Con il ritiro degli ultimi uomini stanziati in Repubblica Centrafricana per contribuire alla lotta contro i gruppi armati e alla stabilizzazione del Paese, la Francia riduce ulteriormente la sua ormai risicata presenza in Africa, dando spazio a una sempre più capillare espansione di Russia e Cina. Nell’annunciare il rimpatrio dei 47 militari rimasti a Bangui, il ministero della Difesa ha tenuto a sottolineare che la missione Mislog – forte inizialmente di 130 uomini – “non aveva più alcuna giustificazione operativa”, rendendo così definitivo il “divorzio” fra Parigi e Bangui annunciato già lo scorso anno, quando l’invadente presenza di mercenari del gruppo paramilitare russo Wagner aveva spinto Parigi a prenderne le distanze, come già avvenuto in precedenza in Mali. “Nel 2021, quando la presenza della compagnia militare privata Wagner era sempre più invadente nel Paese, la Francia ha ritenuto che non ci fossero più le condizioni per continuare a lavorare a beneficio delle forze armate centrafricane”, ha dichiarato il generale Francois-Xavier Mabin, comandante della missione Mislog. L’esercito francese ha quindi riferito che il campo di M’Poko – ospitante le forze francesi – è stato consegnato “in buon ordine” alle autorità centrafricane il 13 dicembre, in coordinamento con la missione delle Nazioni Unite nel Paese (Minusca) e con quella dell’Unione europea (Eutm-Rca).
Da un punto di vista logistico, il ritiro francese da Bangui appare come una ritirata strategica nel quadro del più ampio contesto regionale, dove Parigi risulta sempre più perdente nella “guerra d’influenza” in corso con Mosca e Pechino. In precedenza, Parigi si è infatti vista costretta a ritirare i suoi uomini dal Mali, Paese che è stato di recente teatro di due colpi di Stato e – come anche nel caso del Burkina Faso – di un crescente sentimento antifrancese. A logorare i rapporti con la giunta al potere a Bamako è stata in particolare la notizia di un accordo concluso dai militari con il gruppo russo Wagner, accusato di ripetuti abusi dei diritti umani ed il cui coinvolgimento è stato amplificato a livello internazionale nel quadro del conflitto in corso in Ucraina. I mercenari, al soldo del magnate russo Evgenij Prigozhin, sono sotto accusa anche per il sospetto sfruttamento delle miniere africane, utilizzate come merce di scambio per rifornire le loro attività militari. A giugno si sono concluse le operazioni che prevedono di dimezzare entro il 2023 da oltre 5 mila a circa 2.500 uomini le forze francesi operative in Mali nelle ormai ex missioni Barkhane e Takuba e il loro trasferimento verso altra destinazione, prevalentemente in Niger, Paese dal quale dipende in buona parte per le forniture di uranio che alimentano i 58 reattori atomici installati sul territorio francese. Prima della base di Gossi, nel Mali centrale, le forze francesi si sono ritirate da quelle di Kidal, Tessalit e Timbuktu, quindi da quelle di Menaka e Gao.
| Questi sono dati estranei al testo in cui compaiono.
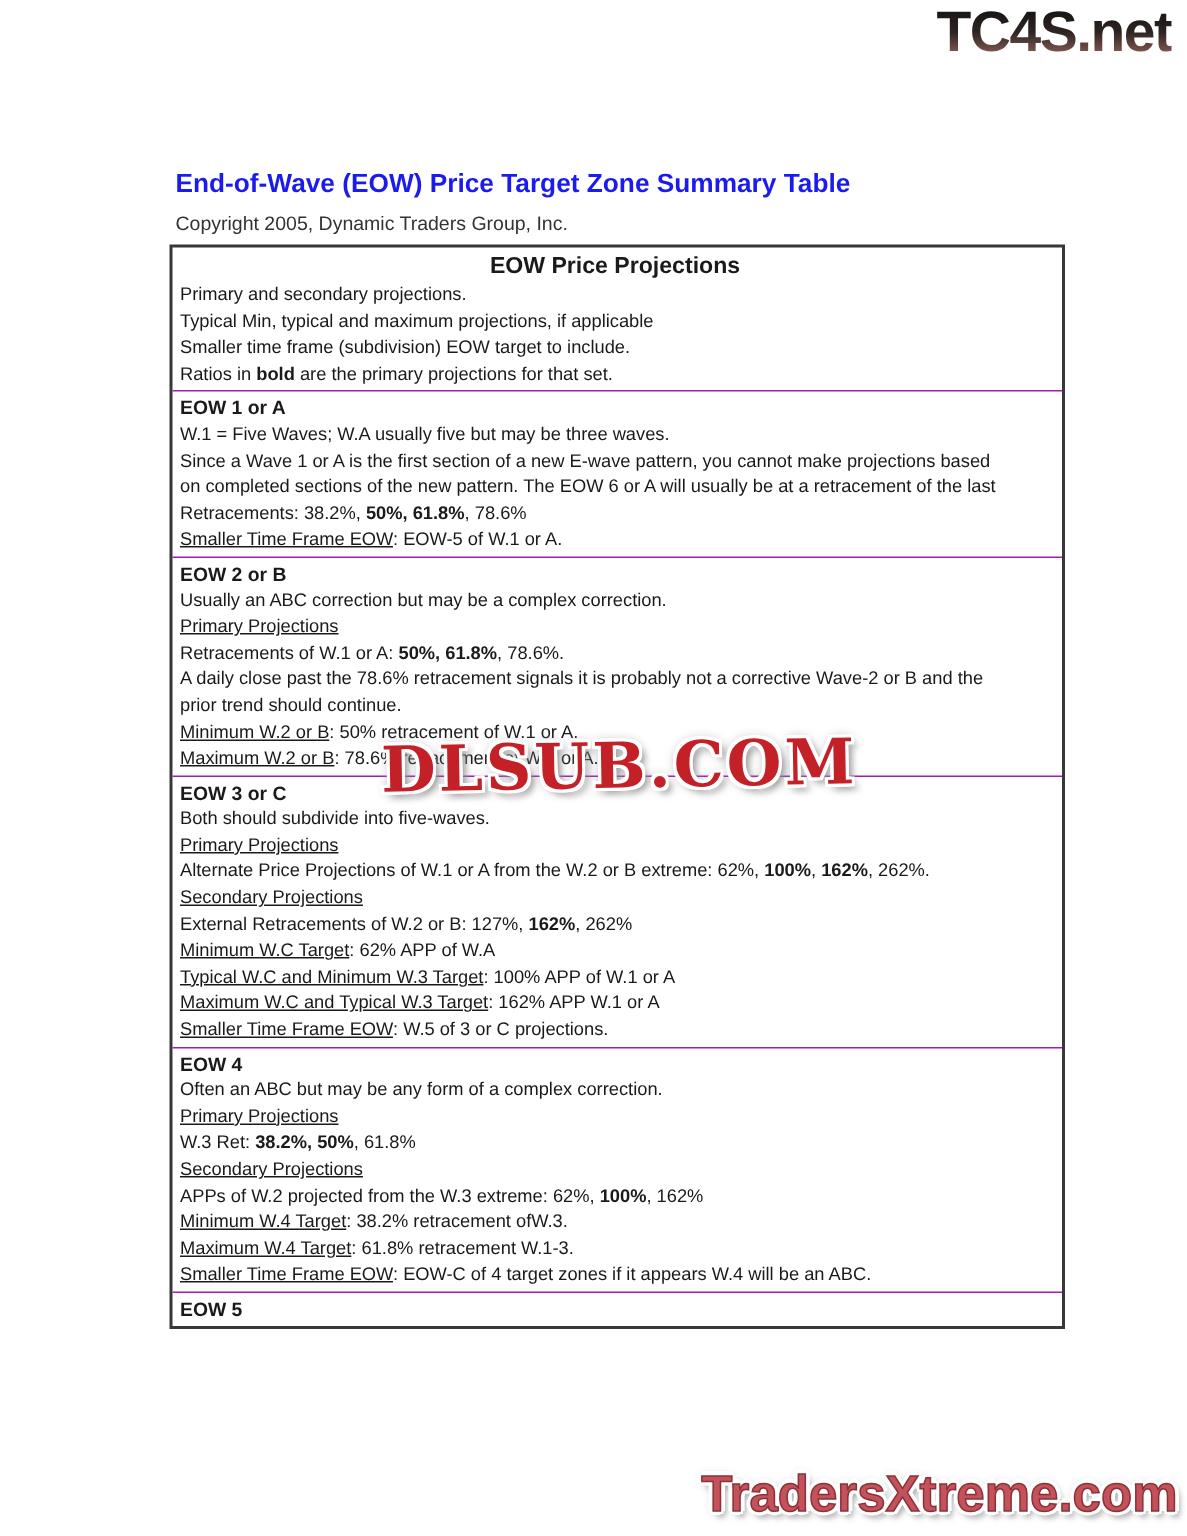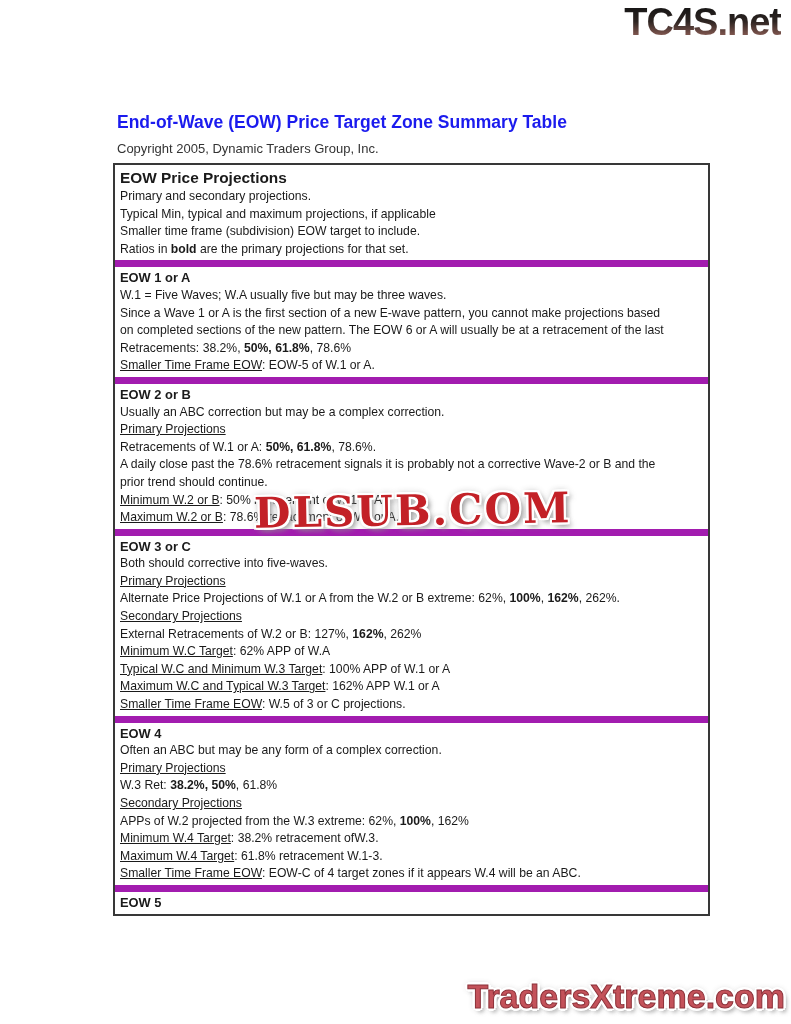--- a/index.html
+++ b/index.html
@@ -42,7 +42,7 @@
     font-size:12.2px; line-height:17.6px; white-space:nowrap; color:#1a1a1a;
   }
   .heading { font-weight:bold; font-size:12.9px; }
-  .heading.large { font-size:15.4px; line-height:20px; padding-top:1px; }
+  .heading.large { font-size:15.4px; line-height:20px; padding-top:1px;text-align:center; }
   .u { text-decoration:underline; }
   .b { font-weight:bold; }
 

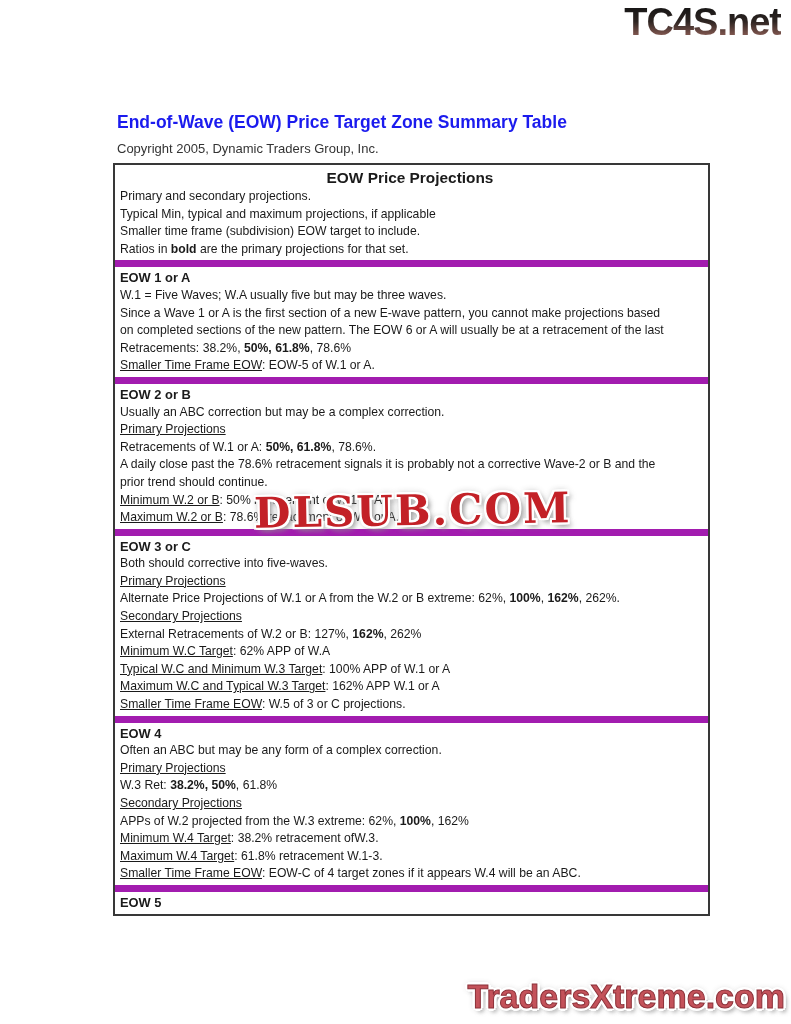--- a/index.html
+++ b/index.html
@@ -36,7 +36,7 @@
     position:absolute; left:113px; top:163px; width:597px;
     border:2px solid #383838; background:#ffffff;
   }
-  .section { padding:2px 8px 2px 5px; border-top:7px solid #a21caf; }
+  .section { padding:2px 8px 2px 5px; border-top:1px solid #a21caf; }
   .section:first-child { border-top:none; }
   .line {
     font-size:12.2px; line-height:17.6px; white-space:nowrap; color:#1a1a1a;

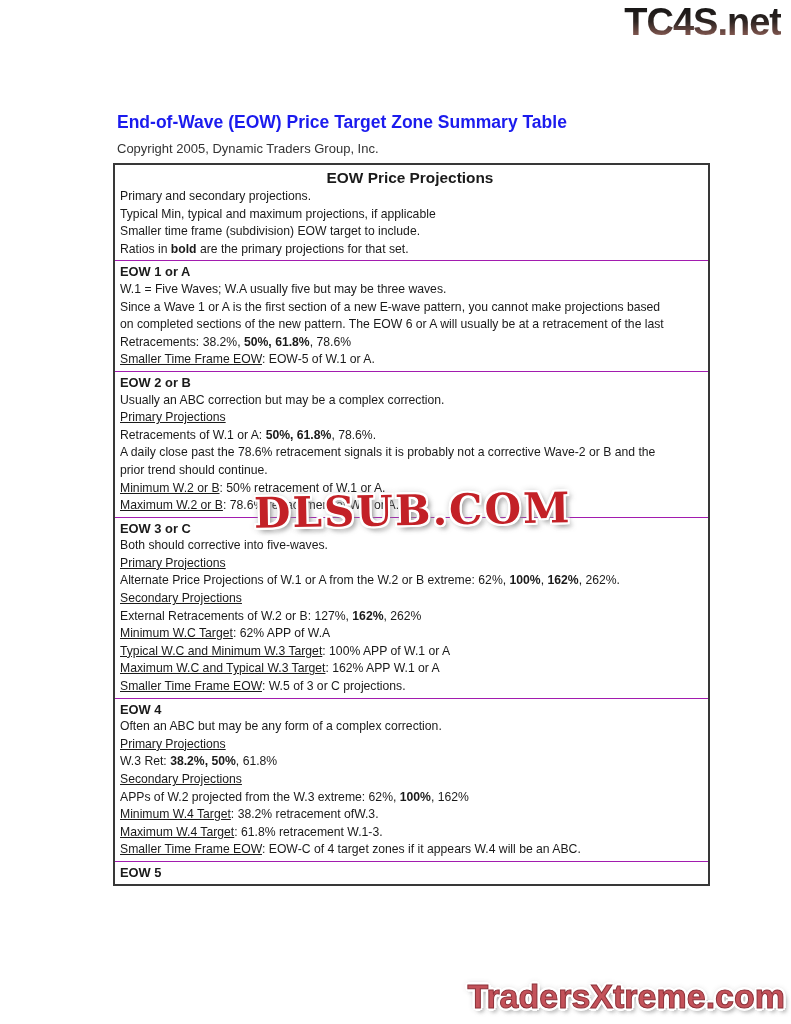--- a/index.html
+++ b/index.html
@@ -105,7 +105,7 @@
       </div>
       <div class="section">
         <p class="line heading">EOW 3 or C</p>
-        <p class="line"><span>Both should corrective into five-waves.</span></p>
+        <p class="line"><span>Both should subdivide into five-waves.</span></p>
         <p class="line"><span class="u">Primary Projections</span></p>
         <p class="line"><span>Alternate Price Projections of W.1 or A from the W.2 or B extreme: 62%, </span><span class="b">100%</span><span>, </span><span class="b">162%</span><span>, 262%.</span></p>
         <p class="line"><span class="u">Secondary Projections</span></p>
Nel tentativo di arginare l’espansione di un’orbita filo-russa che ingloba ormai Repubblica Centrafricana e Mali, ma anche il Sudan e in parte il Burkina Faso, la linea francese è ora quella di spostare gradualmente il suo focus verso ovest, nel tentativo di rafforzare – con l’aiuto degli Stati Uniti – la sua presenza in Benin, Ghana e Costa d’Avorio, dove la minaccia jihadista è ancora contenuta ma è in rapida espansione e necessita di maggiore sostegno economico e militare. Parigi deve inoltre vedersela con la tendenza regionale a riprendere in mano la lotta al terrorismo con il sostegno della comunità internazionale, ma con un timone saldamente africano. Così, negli ultimi mesi, diverse organizzazioni regionali hanno pianificato l’invio di missioni militari per la risoluzione dei conflitti, come nel caso della Comunità dei Paesi dell’Africa meridionale (Sadc) in Mozambico, della Comunità dell’Africa orientale (Eac) nella Repubblica democratica del Congo e della Comunità economica dei Paesi dell’Africa occidentale (Cedeao), che ha di recente annunciato l’istituzione di una forza regionale che “interverrà quando necessario, sia che si tratti di sicurezza, terrorismo o ripristino dell’ordine costituzionale negli Stati membri”.